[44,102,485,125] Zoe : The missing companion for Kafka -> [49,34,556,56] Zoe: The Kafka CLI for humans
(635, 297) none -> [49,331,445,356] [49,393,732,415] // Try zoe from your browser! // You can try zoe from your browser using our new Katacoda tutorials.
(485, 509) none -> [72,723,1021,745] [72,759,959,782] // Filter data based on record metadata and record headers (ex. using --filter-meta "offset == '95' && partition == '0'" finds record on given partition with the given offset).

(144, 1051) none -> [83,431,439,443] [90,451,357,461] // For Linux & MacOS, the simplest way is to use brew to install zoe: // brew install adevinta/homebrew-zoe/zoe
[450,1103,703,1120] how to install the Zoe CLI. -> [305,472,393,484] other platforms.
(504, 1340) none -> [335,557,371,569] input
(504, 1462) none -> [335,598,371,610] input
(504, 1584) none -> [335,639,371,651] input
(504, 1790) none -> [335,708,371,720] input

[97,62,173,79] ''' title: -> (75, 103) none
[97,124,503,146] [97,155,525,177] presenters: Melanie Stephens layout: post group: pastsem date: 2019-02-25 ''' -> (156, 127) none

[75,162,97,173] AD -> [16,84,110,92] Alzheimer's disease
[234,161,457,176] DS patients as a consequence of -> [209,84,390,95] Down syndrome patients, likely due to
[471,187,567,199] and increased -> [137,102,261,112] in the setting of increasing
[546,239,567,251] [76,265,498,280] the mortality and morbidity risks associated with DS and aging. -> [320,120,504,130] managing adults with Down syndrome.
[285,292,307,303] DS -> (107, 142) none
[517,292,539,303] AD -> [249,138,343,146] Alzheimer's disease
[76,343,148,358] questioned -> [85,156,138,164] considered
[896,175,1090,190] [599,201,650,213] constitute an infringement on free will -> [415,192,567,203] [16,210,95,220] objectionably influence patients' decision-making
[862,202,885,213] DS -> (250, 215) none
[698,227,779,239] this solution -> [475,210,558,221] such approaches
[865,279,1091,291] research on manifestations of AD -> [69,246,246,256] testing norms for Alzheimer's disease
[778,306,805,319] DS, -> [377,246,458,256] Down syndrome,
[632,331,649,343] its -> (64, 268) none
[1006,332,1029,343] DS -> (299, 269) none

= Work item =
Scan the records for the string "install" and show every line that contains it.

= Solution to this task =
(144, 1051) none -> [83,431,439,443] [90,451,357,461] // For Linux & MacOS, the simplest way is to use brew to install zoe: // brew install adevinta/homebrew-zoe/zoe
[450,1103,703,1120] how to install the Zoe CLI. -> [305,472,393,484] other platforms.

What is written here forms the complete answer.